WORK REQUEST
Return every entry exactly, except for any pictures.

INPUT FOR THIS TASK START

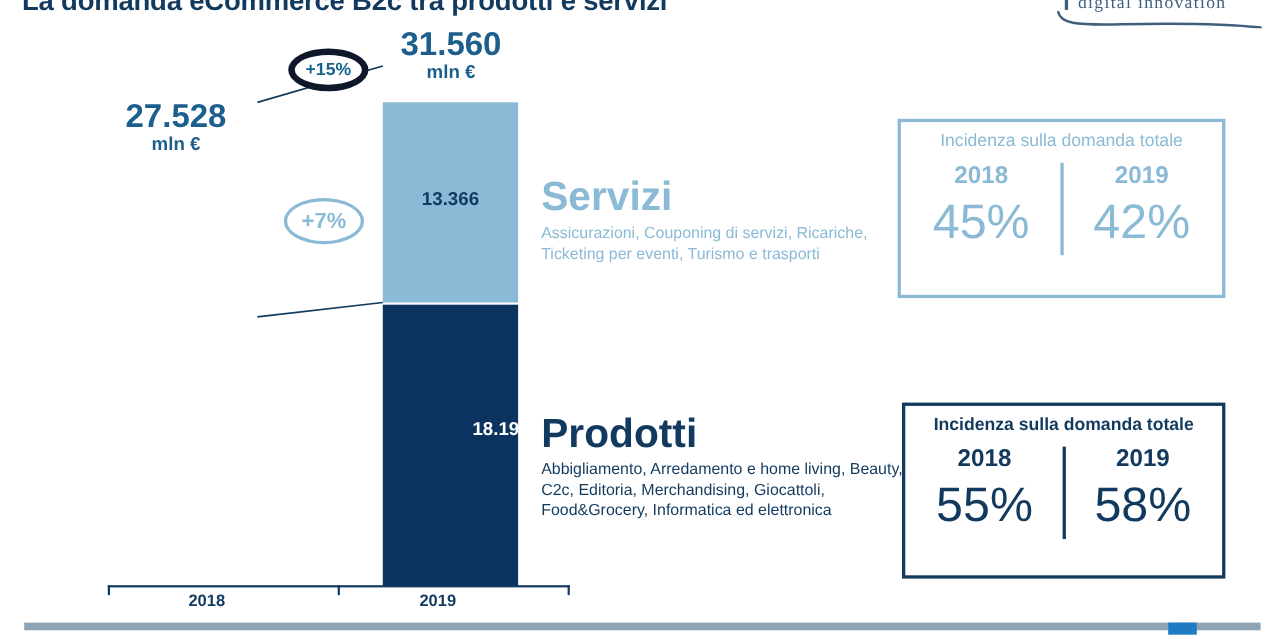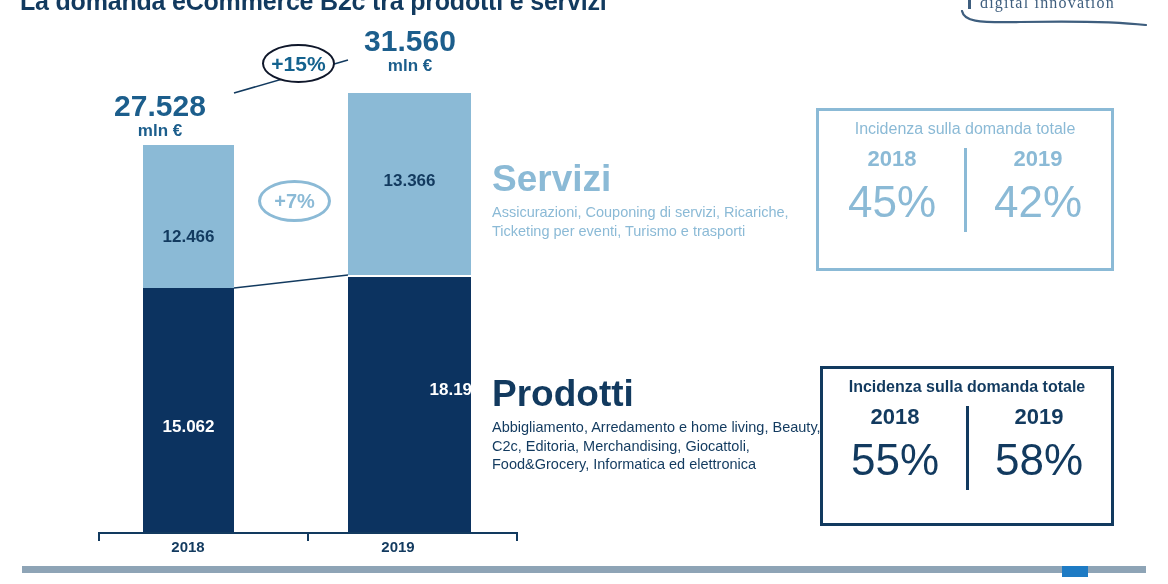--- a/index.html
+++ b/index.html
@@ -51,21 +51,21 @@
     color:#1C5E8C;font-weight:bold;line-height:1.08;
   }
   .total .num{font-size:30px;display:block;}
   .total .unit{font-size:17px;display:block;}
 
   
   .badge{
     position:absolute;display:flex;align-items:center;justify-content:center;
     border-radius:50%;font-weight:bold;box-sizing:border-box;background:#fff;
   }
-  .badge-15{border:2px solid #0f172a;color:#14628E;font-size:21px;}
+  .badge-15{border:6px solid #0f172a;color:#14628E;font-size:16px;}
   .badge-7{border:3px solid #8BBAD6;color:#8BBAD6;font-size:20px;}
   .badge-21{border:3px solid #0C3360;color:#0C3360;font-size:21px;}
 
   
   .axis{position:absolute;left:98px;top:532px;width:420px;height:10px;}
   .axis-line{position:absolute;left:0;top:0;width:100%;height:2px;background:#123A5F;}
   .axis-tick{position:absolute;top:0;width:2px;height:9px;background:#123A5F;}
   .axis-cat{
     position:absolute;top:538px;font-size:15px;font-weight:bold;color:#123A5F;
     text-align:center;width:120px;
@@ -139,26 +139,20 @@
     <div class="total" style="left:85px;top:90px;">
       <span class="num">27.528</span>
       <span class="unit">mln €</span>
     </div>
 
     <div class="total" style="left:335px;top:25px;">
       <span class="num">31.560</span>
       <span class="unit">mln €</span>
     </div>
 
-    <div class="bar" style="left:143px;top:145px;width:91px;height:388px;">
-      <div class="seg seg-serv" style="top:0;height:143px;"></div>
-      <div class="seg-label lbl-dark" style="top:82px;">12.466</div>
-      <div class="seg seg-prod" style="top:143px;height:245px;"></div>
-      <div class="seg-label lbl-light" style="top:272px;">15.062</div>
-    </div>
 
     <div class="bar" style="left:348px;top:93px;width:123px;height:572px;">
       <div class="seg seg-serv" style="top:0;height:182px;"></div>
       <div class="seg-label lbl-dark" style="top:78px;">13.366</div>
       <div class="seg seg-prod" style="top:184px;height:256px;"></div>
       <div class="seg-label lbl-light" style="top:287px;padding-left:46px;">18.194</div>
     </div>
 
     <div class="badge badge-15" style="left:262px;top:44px;width:73px;height:39px;">+15%</div>
     <div class="badge badge-7" style="left:258px;top:180px;width:73px;height:42px;">+7%</div>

INPUT FOR THIS TASK END

TASK SOLUTION
--- a/index.html
+++ b/index.html
@@ -51,21 +51,21 @@
     color:#1C5E8C;font-weight:bold;line-height:1.08;
   }
   .total .num{font-size:30px;display:block;}
   .total .unit{font-size:17px;display:block;}
 
   
   .badge{
     position:absolute;display:flex;align-items:center;justify-content:center;
     border-radius:50%;font-weight:bold;box-sizing:border-box;background:#fff;
   }
-  .badge-15{border:2px solid #0f172a;color:#14628E;font-size:21px;}
+  .badge-15{border:6px solid #0f172a;color:#14628E;font-size:16px;}
   .badge-7{border:3px solid #8BBAD6;color:#8BBAD6;font-size:20px;}
   .badge-21{border:3px solid #0C3360;color:#0C3360;font-size:21px;}
 
   
   .axis{position:absolute;left:98px;top:532px;width:420px;height:10px;}
   .axis-line{position:absolute;left:0;top:0;width:100%;height:2px;background:#123A5F;}
   .axis-tick{position:absolute;top:0;width:2px;height:9px;background:#123A5F;}
   .axis-cat{
     position:absolute;top:538px;font-size:15px;font-weight:bold;color:#123A5F;
     text-align:center;width:120px;
@@ -139,26 +139,20 @@
     <div class="total" style="left:85px;top:90px;">
       <span class="num">27.528</span>
       <span class="unit">mln €</span>
     </div>
 
     <div class="total" style="left:335px;top:25px;">
       <span class="num">31.560</span>
       <span class="unit">mln €</span>
     </div>
 
-    <div class="bar" style="left:143px;top:145px;width:91px;height:388px;">
-      <div class="seg seg-serv" style="top:0;height:143px;"></div>
-      <div class="seg-label lbl-dark" style="top:82px;">12.466</div>
-      <div class="seg seg-prod" style="top:143px;height:245px;"></div>
-      <div class="seg-label lbl-light" style="top:272px;">15.062</div>
-    </div>
 
     <div class="bar" style="left:348px;top:93px;width:123px;height:572px;">
       <div class="seg seg-serv" style="top:0;height:182px;"></div>
       <div class="seg-label lbl-dark" style="top:78px;">13.366</div>
       <div class="seg seg-prod" style="top:184px;height:256px;"></div>
       <div class="seg-label lbl-light" style="top:287px;padding-left:46px;">18.194</div>
     </div>
 
     <div class="badge badge-15" style="left:262px;top:44px;width:73px;height:39px;">+15%</div>
     <div class="badge badge-7" style="left:258px;top:180px;width:73px;height:42px;">+7%</div>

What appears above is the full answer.